Doch dann klingelte Landers Handy. Eine Nachricht von Marrero auf Baskisch: „¡Vamos! A ver si hay suerte y nos vemos“ (Los geht’s! Mal sehen, ob wir Glück haben und uns sehen). In der Aufregung rief Mariana ihrem Sohn zu, er solle Marrero bitten, seine Handschuhe zu signieren. Doch inmitten des Lärms war sie sich nicht sicher, ob er die Botschaft erreichte. Als Marrero aus dem Flughafengebäude kam, machte er ein Interview und suchte dann im Publikum nach jemandem. Und dann sah er Lander. Er ging direkt auf den Jungen zu und fragte: „Lander, wie geht es dir?“. Lander konnte nur mit schwacher Stimme antworten: „Gut“. Er war nicht bewusst, Teil eines der ikonischsten Momente der Ankunft von Real Sociedad als Copa del Rey-Champions zu sein.
Mit seinen signierten Handschuhen, der Zuneigung von Unai Marrero und dem Glücksgefühl eines Meisters kehrte Lander nach Hause zurück.
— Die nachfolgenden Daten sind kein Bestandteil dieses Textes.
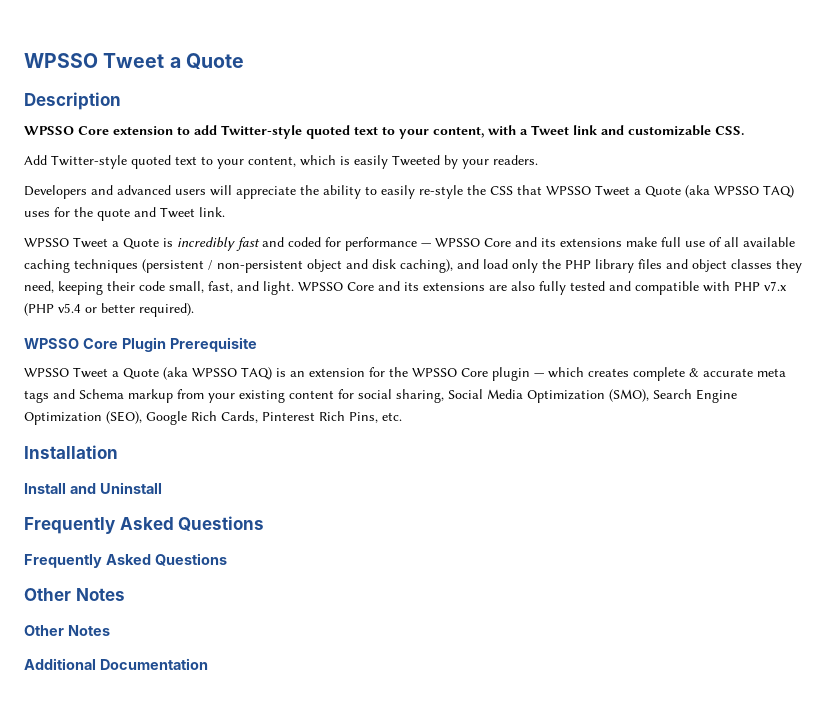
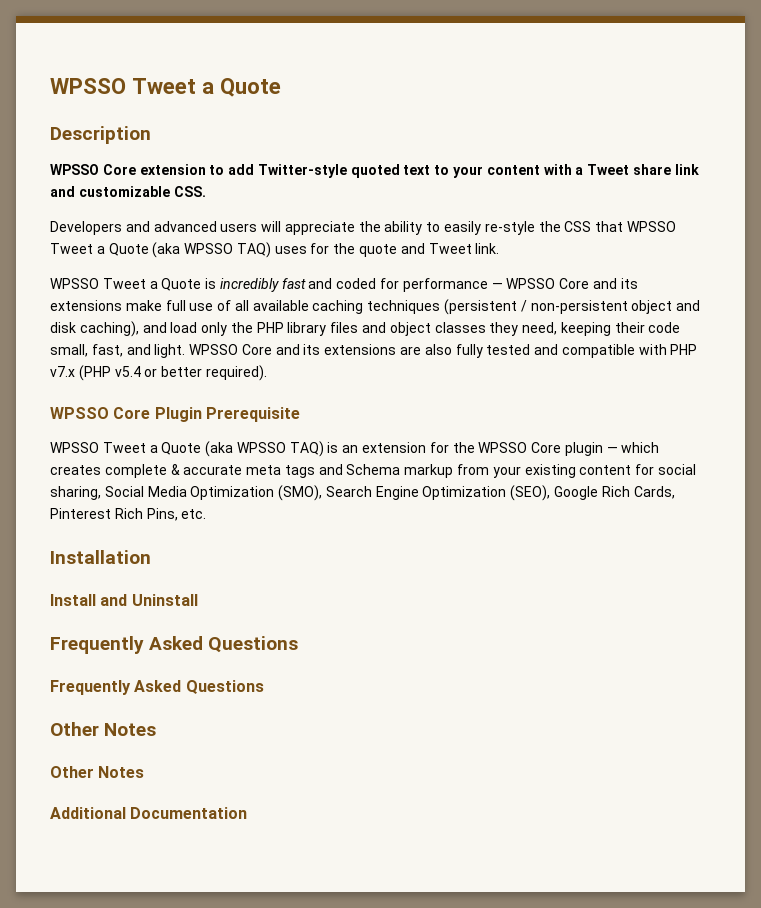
[433,126,484,138] content, -> [486,165,540,175] content
(569, 130) none -> [632,164,671,175] share
[24,155,538,169] // Add Twitter-style quoted text to your content, which is easily Tweeted by your readers. -> (206, 191) none

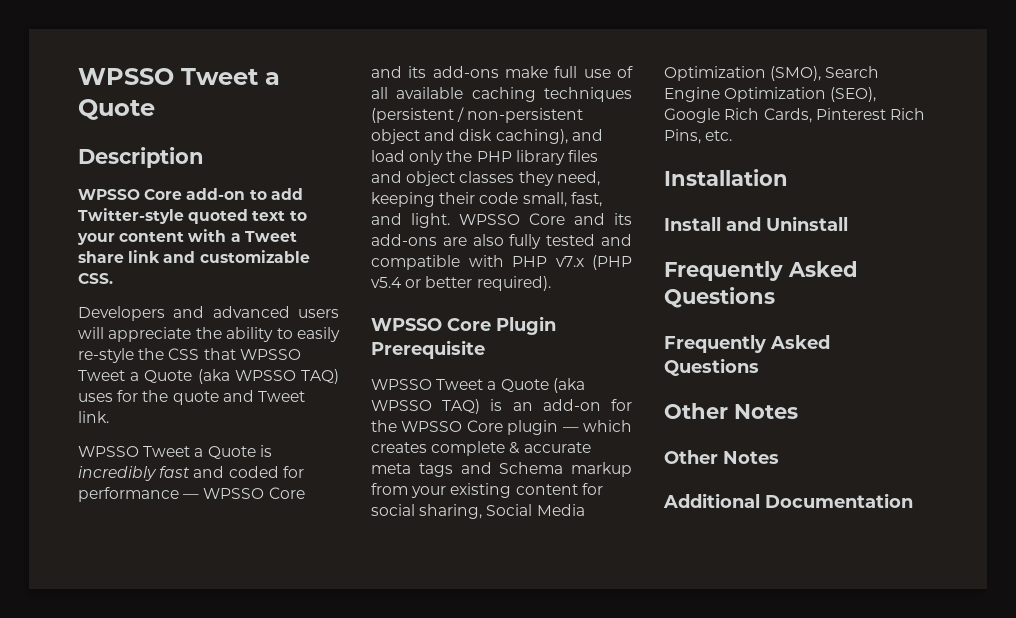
[139,164,206,175] extension -> [186,188,246,200] add-on
[50,300,122,311] extensions -> [432,66,499,78] add-ons
[324,344,397,355] extensions -> [371,234,437,246] add-ons
[362,442,427,453] extension -> [542,399,601,411] add-on

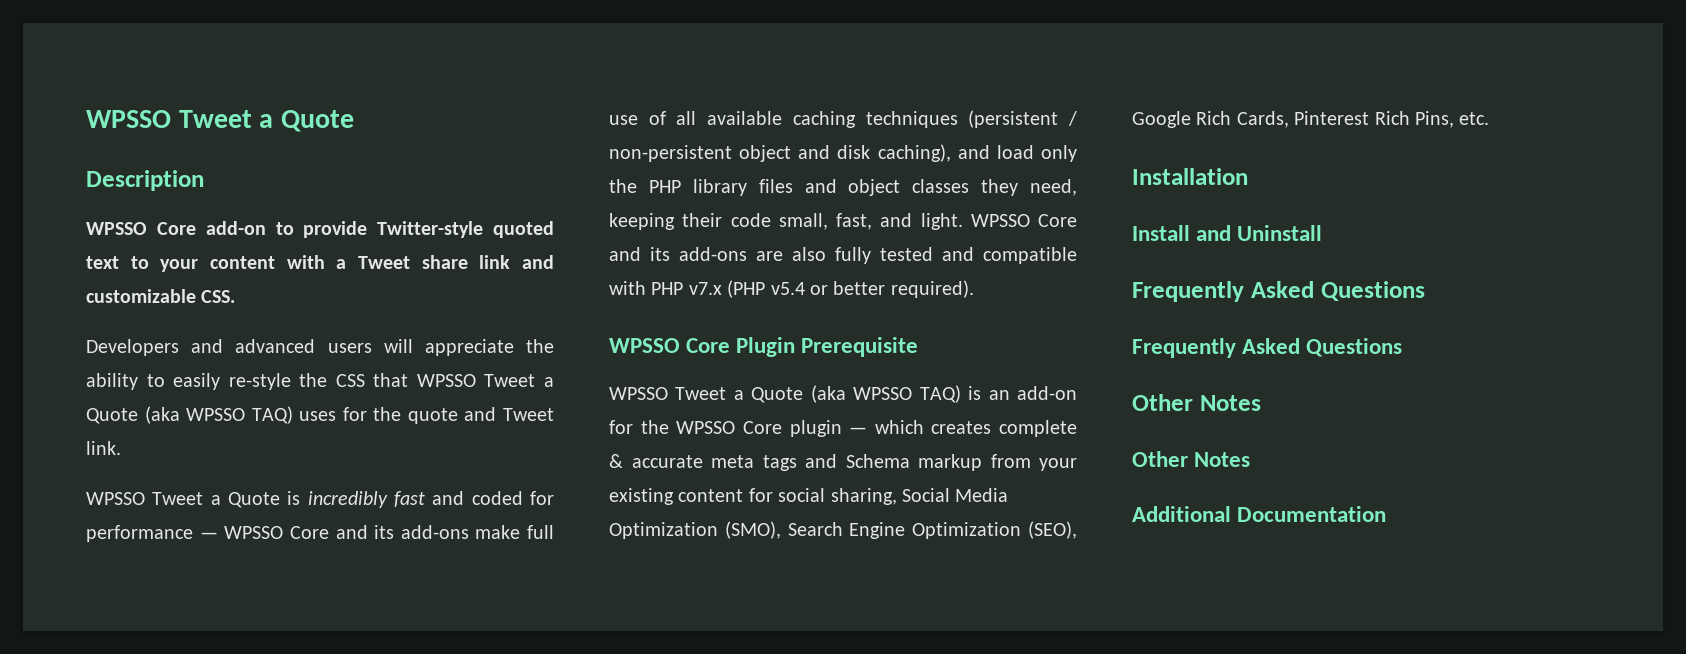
[270,188,303,200] add -> [303,221,368,238] provide

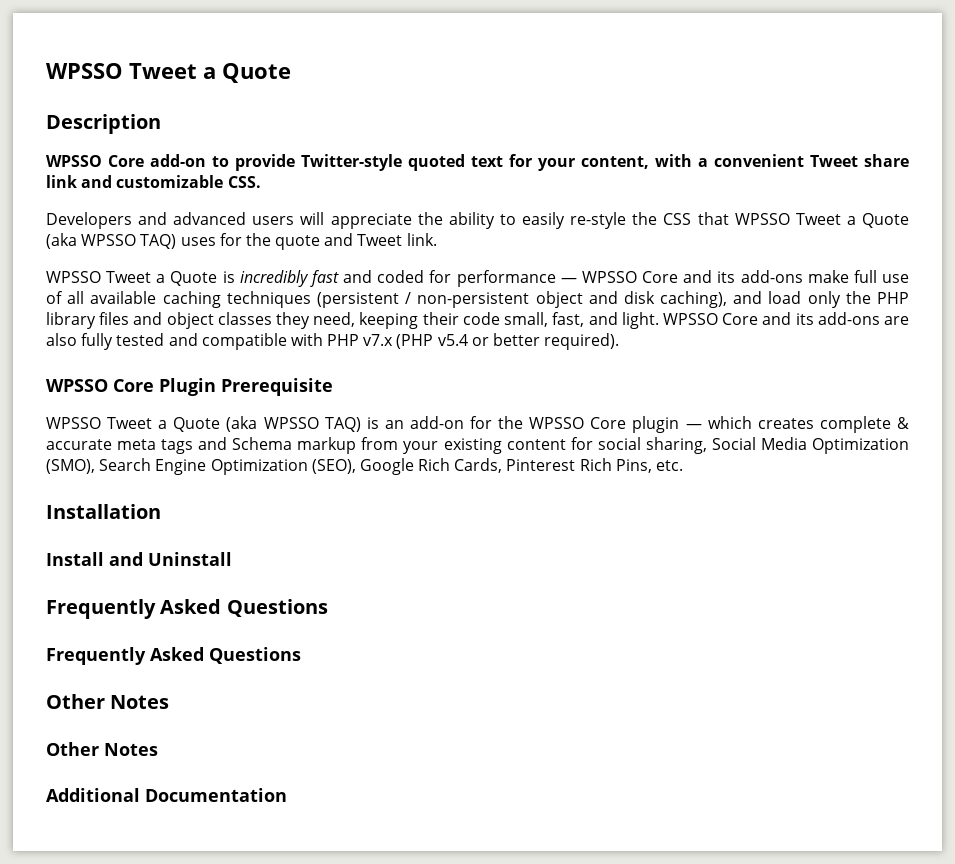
[130,256,275,272] to your content -> [509,154,649,171] for your content,
(347, 264) none -> [714,154,804,167] convenient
Auch in der Nacht hatte er Mühe zu schlafen und seine Mutter konnte ihn erst heute davon überzeugen, die Handschuhe ins Haus zu bringen. „Ich habe ihm gesagt, dass er sie sonst verlieren könnte und dass es seine Lehrerin verrückt machen würde“, lachte Mariana. „Aber ich habe ihm versprochen, dass er sie bei der Feier mitnehmen und damit seinen Helden begrüßen kann.“
Es ist die Geschichte von Lander, einem achtjährigen Jungen, der bereits eine große Schlacht hinter sich hat. Sein Weg zum Sieg ist noch nicht zu Ende, aber er sieht ihn nun klarer vor sich. Und in diesem Kampf steht seine Familie, einschließlich des ehemaligen Torwarts von Real Sociedad, Manuel Cervantes (Marias Bruder), ihm zur Seite. Sie sind unendlich dankbar für Unai Marrero, den Helden, der einen weiteren Helden – einen achtjährigen Jungen namens Lander Pérez Emparan – hat.